There is some additional simplification that can be done which I'll do in a new answer because my browser is not coping well with those large formulas where speed is concerned.

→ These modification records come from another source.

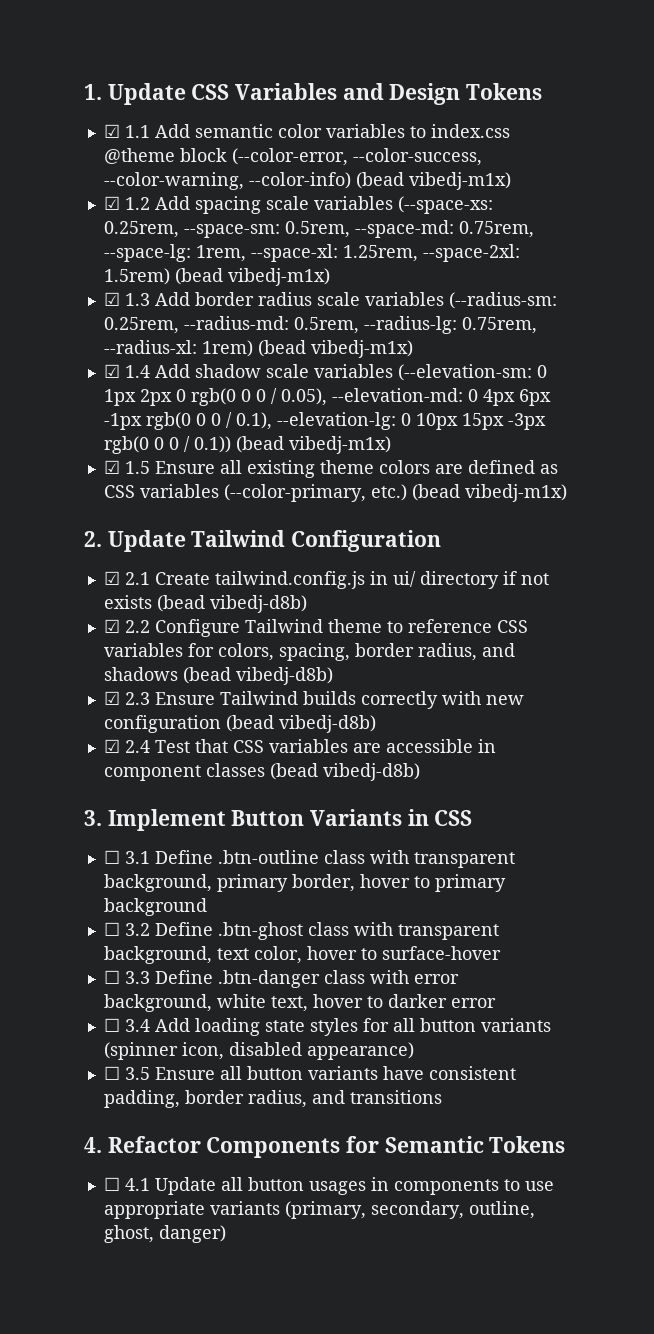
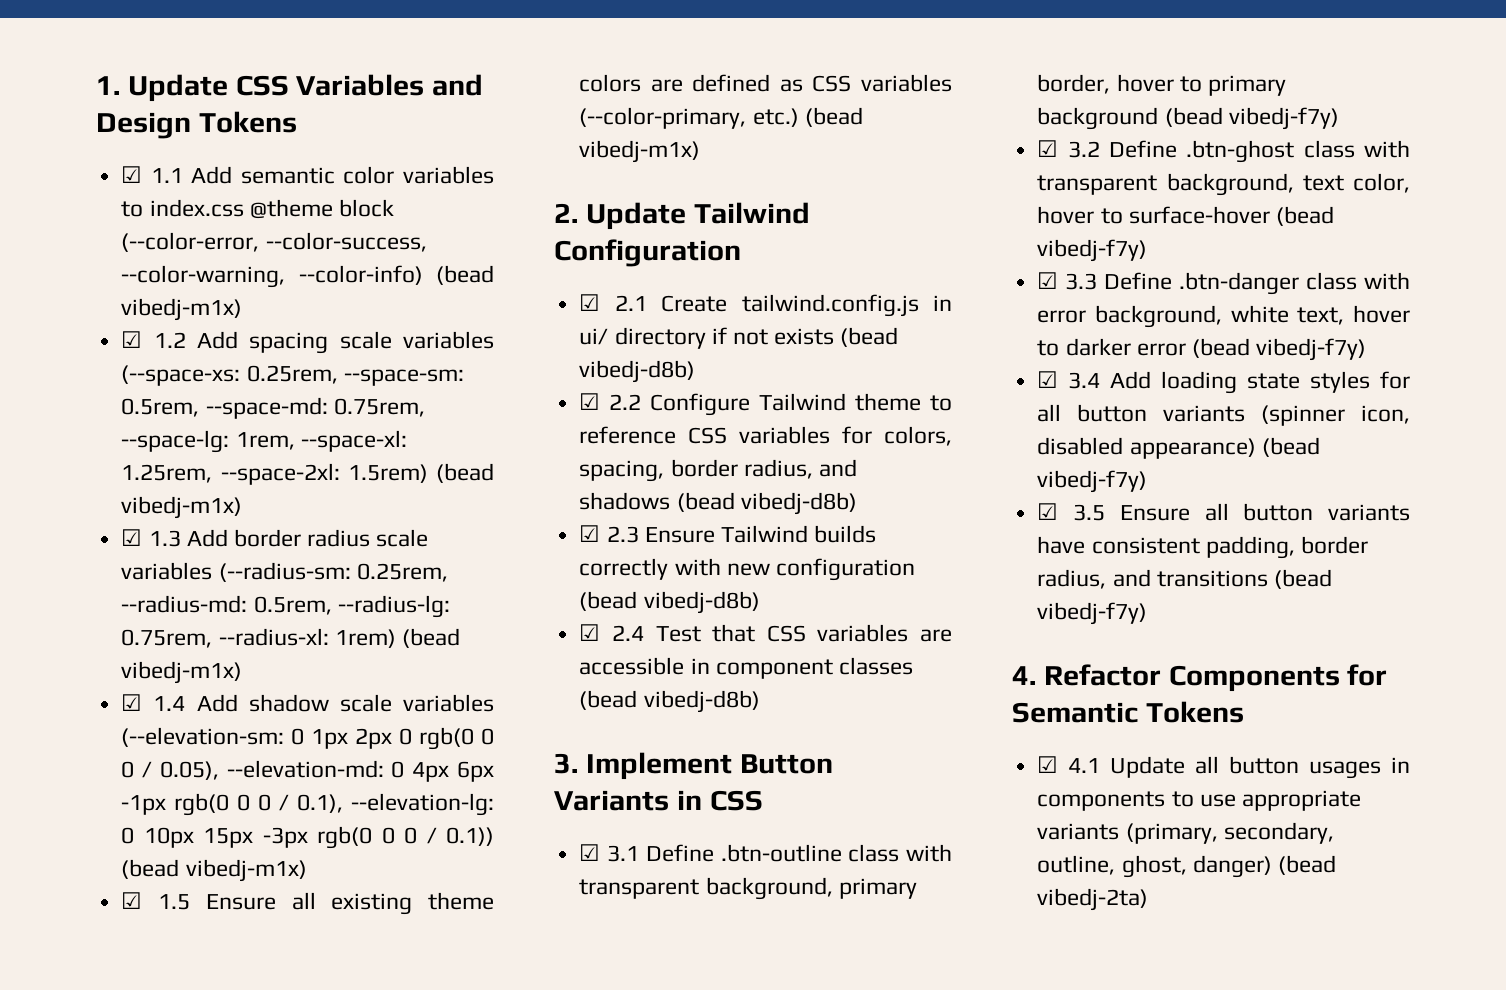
- ☐ 3.1 Define .btn-outline class with transparent background, primary border, hover to primary background
- ☐ 3.2 Define .btn-ghost class with transparent background, text color, hover to surface-hover
- ☐ 3.3 Define .btn-danger class with error background, white text, hover to darker error
- ☐ 3.4 Add loading state styles for all button variants (spinner icon, disabled appearance)
- ☐ 3.5 Ensure all button variants have consistent padding, border radius, and transitions
+ ☑ 3.1 Define .btn-outline class with transparent background, primary border, hover to primary background (bead vibedj-f7y)
+ ☑ 3.2 Define .btn-ghost class with transparent background, text color, hover to surface-hover (bead vibedj-f7y)
+ ☑ 3.3 Define .btn-danger class with error background, white text, hover to darker error (bead vibedj-f7y)
+ ☑ 3.4 Add loading state styles for all button variants (spinner icon, disabled appearance) (bead vibedj-f7y)
+ ☑ 3.5 Ensure all button variants have consistent padding, border radius, and transitions (bead vibedj-f7y)
- ☐ 4.1 Update all button usages in components to use appropriate variants (primary, secondary, outline, ghost, danger)
+ ☑ 4.1 Update all button usages in components to use appropriate variants (primary, secondary, outline, ghost, danger) (bead vibedj-2ta)

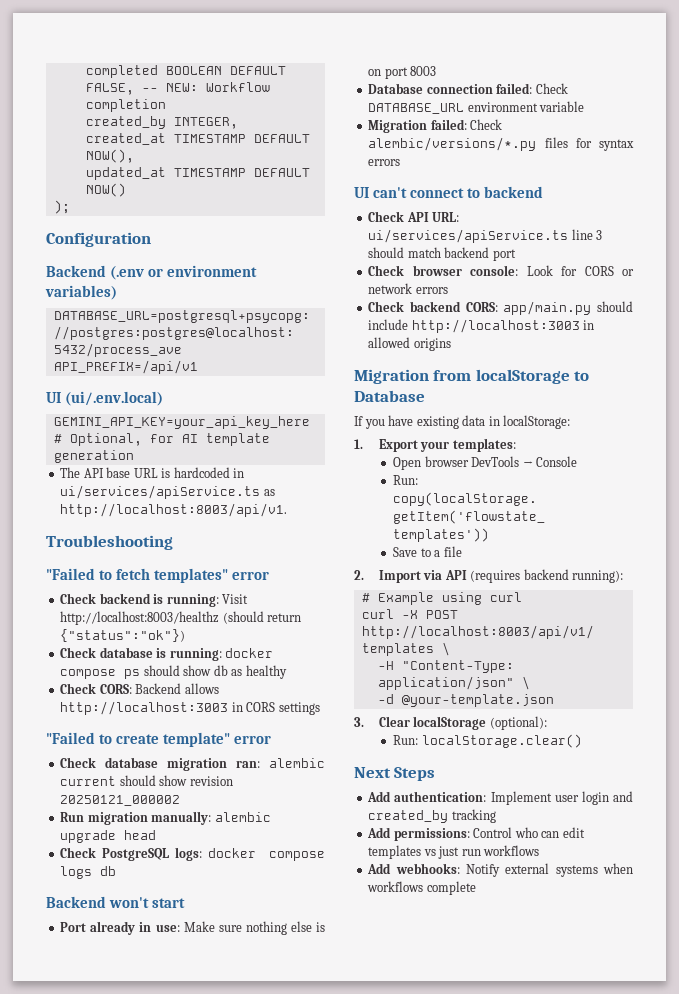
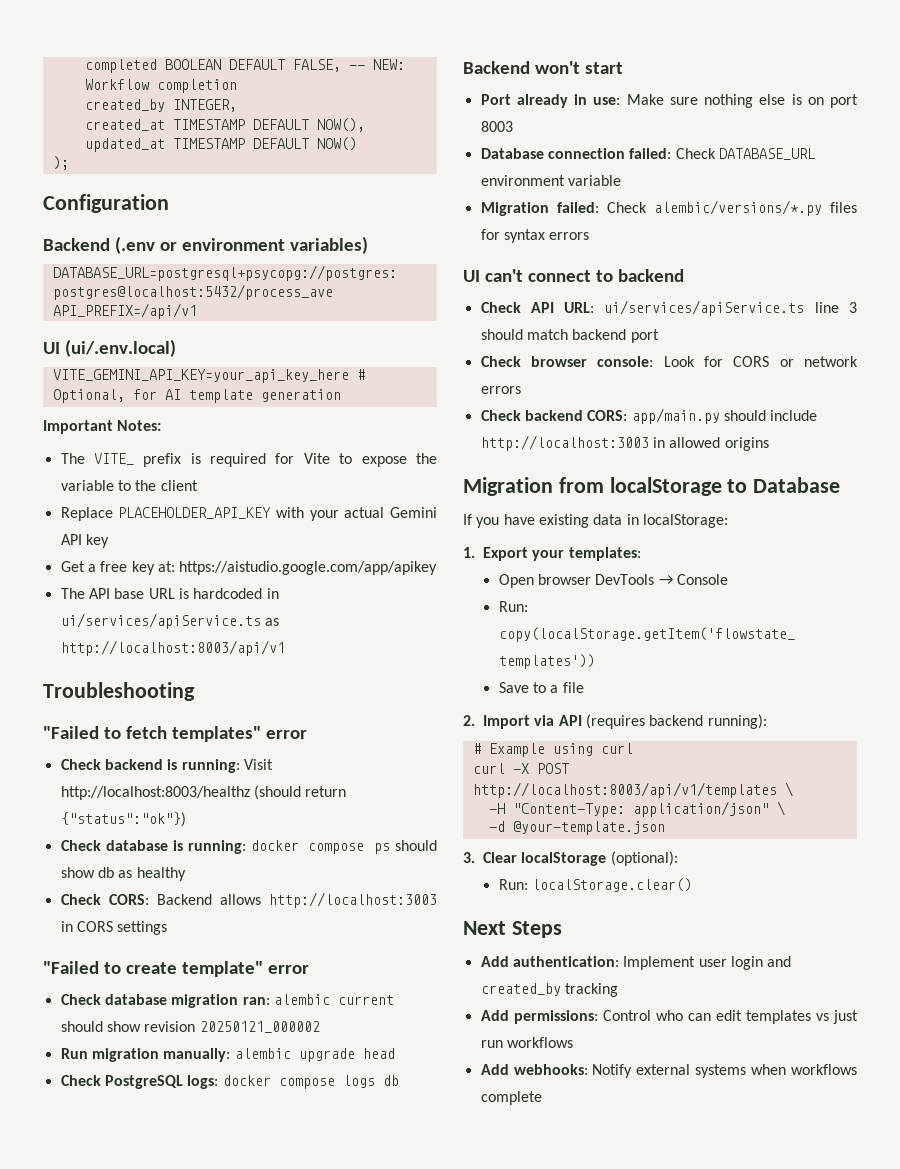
- GEMINI_API_KEY=your_api_key_here # Optional, for AI template generation
+ VITE_GEMINI_API_KEY=your_api_key_here # Optional, for AI template generation
+ Important Notes:
+ The VITE_ prefix is required for Vite to expose the variable to the client
+ Replace PLACEHOLDER_API_KEY with your actual Gemini API key
+ Get a free key at: https://aistudio.google.com/app/apikey
- The API base URL is hardcoded in ui/services/apiService.ts as http://localhost:8003/api/v1.
+ The API base URL is hardcoded in ui/services/apiService.ts as http://localhost:8003/api/v1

We have $$ \frac{\pi}{2} \sum_{k=0}^{q-1} (-1)^k \cosh(a\rho_k) =
\frac{\pi}{4} \sum_{k=0}^{q-1}(-1)^k e^{a\rho_k} +
\frac{\pi}{4} \sum_{k=0}^{q-1}(-1)^k e^{-a\rho_k}$$
The first sum is
$$ \sum_{k=0}^{q-1} (-1)^k e^{a\rho_k} =
\sum_{k=0}^{q-1} (-1)^k e^{a i \pi /2} e^{a \pi i k} =
e^{a i \pi/2} \frac{1-(-e^{a \pi i})^q}{1 + e^{a \pi i}} $$
which is
$$ e^{a i \pi/2} \frac{1-(-1)^q e^{p \pi i}}{1 + e^{a \pi i}} =
e^{a i \pi/2} \frac{1-(-1)^{p+q}}{1 + e^{a \pi i}} =
e^{a i \pi/2} \frac{2}{1 + e^{a \pi i}} =
\frac{1}{\cos (a\pi/2)}$$
The second sum is
$$ \sum_{k=0}^{q-1} (-1)^k e^{-a\rho_k} =
\sum_{k=0}^{q-1} (-1)^k e^{-a i \pi /2} e^{-a \pi i k} =
e^{-a i \pi/2} \frac{1-(-e^{-a \pi i})^q}{1 + e^{-a \pi i}} $$
which is
$$ e^{-a i \pi/2} \frac{1-(-1)^q e^{-p \pi i}}{1 + e^{-a \pi i}} =
e^{-a i \pi/2} \frac{1-(-1)^{p+q}}{1 + e^{-a \pi i}} =
e^{-a i \pi/2} \frac{2}{1 + e^{-a \pi i}} =
\frac{1}{\cos (a\pi/2)}$$
It follows that the original sum and the integral is
$$J = \frac{\pi}{2} \frac{1}{\cos(a \pi/2)}.$$